#### Activity:
Give back an exact copy of the lines in the records below, from the line that has "row 01-04-2012: none" through the line that has "01-04-2012 | Ahorro bruto: 1.7 -> 1.8", and nothing besides.

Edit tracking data
----------
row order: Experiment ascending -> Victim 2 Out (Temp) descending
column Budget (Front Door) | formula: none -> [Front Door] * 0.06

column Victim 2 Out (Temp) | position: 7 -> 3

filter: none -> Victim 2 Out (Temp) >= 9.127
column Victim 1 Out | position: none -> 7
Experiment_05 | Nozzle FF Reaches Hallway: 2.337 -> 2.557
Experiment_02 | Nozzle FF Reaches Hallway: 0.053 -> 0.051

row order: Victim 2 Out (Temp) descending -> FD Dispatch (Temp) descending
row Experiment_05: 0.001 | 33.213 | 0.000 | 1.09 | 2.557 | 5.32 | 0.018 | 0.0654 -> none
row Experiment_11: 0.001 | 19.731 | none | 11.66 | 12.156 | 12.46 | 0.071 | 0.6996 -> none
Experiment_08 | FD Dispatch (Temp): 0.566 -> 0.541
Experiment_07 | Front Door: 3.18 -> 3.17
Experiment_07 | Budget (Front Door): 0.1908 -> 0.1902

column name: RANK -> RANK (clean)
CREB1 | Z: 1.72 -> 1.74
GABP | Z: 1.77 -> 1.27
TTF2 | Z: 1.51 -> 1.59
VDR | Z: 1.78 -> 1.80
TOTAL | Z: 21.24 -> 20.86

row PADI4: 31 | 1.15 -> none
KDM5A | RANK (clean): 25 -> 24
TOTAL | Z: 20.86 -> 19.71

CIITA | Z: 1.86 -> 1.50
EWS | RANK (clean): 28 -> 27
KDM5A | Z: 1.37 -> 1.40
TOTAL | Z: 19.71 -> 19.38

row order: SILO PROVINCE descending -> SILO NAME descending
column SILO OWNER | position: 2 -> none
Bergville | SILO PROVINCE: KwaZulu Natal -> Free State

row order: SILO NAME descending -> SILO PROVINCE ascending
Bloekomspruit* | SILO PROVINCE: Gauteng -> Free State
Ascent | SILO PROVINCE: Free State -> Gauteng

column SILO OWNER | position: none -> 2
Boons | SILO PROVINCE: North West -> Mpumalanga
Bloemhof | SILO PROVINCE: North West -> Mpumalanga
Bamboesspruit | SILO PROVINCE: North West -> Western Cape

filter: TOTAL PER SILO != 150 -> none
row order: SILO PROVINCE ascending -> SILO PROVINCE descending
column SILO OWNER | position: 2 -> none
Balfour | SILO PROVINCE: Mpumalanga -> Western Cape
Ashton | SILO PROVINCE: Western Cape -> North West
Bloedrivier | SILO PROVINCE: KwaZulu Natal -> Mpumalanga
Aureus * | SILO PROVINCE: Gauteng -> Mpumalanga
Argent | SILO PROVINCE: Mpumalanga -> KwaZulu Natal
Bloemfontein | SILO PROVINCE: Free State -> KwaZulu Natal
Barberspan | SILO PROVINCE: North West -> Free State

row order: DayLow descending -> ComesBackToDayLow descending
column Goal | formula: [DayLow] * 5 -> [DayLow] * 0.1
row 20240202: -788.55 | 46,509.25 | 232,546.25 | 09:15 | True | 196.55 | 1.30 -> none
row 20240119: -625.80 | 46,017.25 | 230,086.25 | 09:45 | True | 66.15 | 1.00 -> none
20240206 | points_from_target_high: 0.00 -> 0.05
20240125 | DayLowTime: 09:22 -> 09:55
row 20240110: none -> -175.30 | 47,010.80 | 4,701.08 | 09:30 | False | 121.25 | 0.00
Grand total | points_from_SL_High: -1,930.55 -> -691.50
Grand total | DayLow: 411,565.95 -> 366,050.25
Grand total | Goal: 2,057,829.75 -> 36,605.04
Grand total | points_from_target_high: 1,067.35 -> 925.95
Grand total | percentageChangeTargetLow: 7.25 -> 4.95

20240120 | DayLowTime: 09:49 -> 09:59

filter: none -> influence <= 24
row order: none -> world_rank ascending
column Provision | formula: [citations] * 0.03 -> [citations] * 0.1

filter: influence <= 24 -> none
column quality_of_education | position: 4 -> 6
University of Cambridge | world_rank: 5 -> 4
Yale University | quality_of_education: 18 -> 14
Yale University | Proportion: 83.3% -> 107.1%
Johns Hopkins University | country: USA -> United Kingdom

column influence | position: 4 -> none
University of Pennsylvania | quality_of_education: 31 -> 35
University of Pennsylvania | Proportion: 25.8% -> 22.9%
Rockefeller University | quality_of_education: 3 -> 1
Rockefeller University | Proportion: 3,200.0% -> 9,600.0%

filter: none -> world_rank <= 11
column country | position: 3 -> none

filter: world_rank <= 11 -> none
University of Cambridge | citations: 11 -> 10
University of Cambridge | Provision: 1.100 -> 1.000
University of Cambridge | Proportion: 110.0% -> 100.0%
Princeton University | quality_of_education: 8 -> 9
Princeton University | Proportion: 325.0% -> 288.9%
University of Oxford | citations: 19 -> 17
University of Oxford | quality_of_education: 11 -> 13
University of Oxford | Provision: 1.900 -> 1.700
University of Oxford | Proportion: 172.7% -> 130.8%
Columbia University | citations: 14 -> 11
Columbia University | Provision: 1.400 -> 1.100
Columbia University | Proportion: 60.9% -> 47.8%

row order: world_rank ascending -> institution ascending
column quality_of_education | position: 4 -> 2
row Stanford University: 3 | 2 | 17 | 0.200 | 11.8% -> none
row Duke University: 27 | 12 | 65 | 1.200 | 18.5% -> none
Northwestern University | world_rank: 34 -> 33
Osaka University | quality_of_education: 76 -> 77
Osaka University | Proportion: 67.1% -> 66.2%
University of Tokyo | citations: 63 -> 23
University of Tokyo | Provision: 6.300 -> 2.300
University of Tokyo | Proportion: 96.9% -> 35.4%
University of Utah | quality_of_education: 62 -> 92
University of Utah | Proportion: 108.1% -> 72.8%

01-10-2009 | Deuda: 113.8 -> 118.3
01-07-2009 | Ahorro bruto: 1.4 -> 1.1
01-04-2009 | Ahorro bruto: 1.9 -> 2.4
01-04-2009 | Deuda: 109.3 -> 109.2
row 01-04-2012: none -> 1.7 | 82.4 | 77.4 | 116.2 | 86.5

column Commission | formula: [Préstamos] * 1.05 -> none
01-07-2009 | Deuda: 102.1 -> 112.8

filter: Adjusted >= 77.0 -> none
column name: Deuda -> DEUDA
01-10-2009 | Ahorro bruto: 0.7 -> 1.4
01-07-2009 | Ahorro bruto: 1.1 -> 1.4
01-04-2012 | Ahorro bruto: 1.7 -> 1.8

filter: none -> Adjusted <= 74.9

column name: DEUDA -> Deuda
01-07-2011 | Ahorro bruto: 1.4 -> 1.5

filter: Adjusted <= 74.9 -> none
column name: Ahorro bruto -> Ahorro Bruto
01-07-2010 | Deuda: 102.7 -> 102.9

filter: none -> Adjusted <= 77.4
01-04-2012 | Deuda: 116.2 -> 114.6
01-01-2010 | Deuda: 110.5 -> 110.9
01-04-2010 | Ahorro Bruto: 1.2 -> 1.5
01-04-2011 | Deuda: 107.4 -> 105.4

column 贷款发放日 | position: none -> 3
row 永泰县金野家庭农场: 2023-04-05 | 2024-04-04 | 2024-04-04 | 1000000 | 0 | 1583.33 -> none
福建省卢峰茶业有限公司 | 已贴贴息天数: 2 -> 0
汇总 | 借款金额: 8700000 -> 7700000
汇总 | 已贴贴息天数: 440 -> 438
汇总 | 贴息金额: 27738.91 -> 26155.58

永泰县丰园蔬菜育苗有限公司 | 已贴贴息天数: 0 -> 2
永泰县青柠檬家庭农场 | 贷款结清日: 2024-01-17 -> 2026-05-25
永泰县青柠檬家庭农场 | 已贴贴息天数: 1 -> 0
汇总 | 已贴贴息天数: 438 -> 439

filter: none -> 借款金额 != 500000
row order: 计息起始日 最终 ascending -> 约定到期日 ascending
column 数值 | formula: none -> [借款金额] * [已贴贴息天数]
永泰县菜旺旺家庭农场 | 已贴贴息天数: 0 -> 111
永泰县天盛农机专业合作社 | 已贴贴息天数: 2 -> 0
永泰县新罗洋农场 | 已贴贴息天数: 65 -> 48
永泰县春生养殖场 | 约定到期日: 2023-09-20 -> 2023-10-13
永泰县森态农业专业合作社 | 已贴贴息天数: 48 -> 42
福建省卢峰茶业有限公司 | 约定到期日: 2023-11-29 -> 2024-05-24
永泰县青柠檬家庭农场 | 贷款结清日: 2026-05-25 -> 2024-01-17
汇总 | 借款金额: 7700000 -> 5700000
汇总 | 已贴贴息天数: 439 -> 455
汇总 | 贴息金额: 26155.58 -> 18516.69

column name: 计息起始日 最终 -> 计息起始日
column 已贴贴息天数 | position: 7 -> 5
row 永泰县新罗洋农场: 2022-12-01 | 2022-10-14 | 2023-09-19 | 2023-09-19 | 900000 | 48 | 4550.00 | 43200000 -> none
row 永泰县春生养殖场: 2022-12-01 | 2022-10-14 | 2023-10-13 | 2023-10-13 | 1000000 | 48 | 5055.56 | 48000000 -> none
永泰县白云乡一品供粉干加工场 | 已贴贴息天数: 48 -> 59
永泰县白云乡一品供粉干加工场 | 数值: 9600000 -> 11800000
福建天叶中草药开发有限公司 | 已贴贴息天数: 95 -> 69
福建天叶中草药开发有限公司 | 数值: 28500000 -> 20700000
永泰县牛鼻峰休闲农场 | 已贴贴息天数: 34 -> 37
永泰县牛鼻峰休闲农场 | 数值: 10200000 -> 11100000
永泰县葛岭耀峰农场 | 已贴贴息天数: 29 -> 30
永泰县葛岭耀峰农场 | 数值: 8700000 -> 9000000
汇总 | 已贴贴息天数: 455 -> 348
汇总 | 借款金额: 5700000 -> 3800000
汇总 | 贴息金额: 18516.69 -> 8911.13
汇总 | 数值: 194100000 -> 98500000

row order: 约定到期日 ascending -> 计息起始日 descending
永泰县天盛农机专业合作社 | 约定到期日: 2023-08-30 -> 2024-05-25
----------
#### Reply:
row 01-04-2012: none -> 1.7 | 82.4 | 77.4 | 116.2 | 86.5

column Commission | formula: [Préstamos] * 1.05 -> none
01-07-2009 | Deuda: 102.1 -> 112.8

filter: Adjusted >= 77.0 -> none
column name: Deuda -> DEUDA
01-10-2009 | Ahorro bruto: 0.7 -> 1.4
01-07-2009 | Ahorro bruto: 1.1 -> 1.4
01-04-2012 | Ahorro bruto: 1.7 -> 1.8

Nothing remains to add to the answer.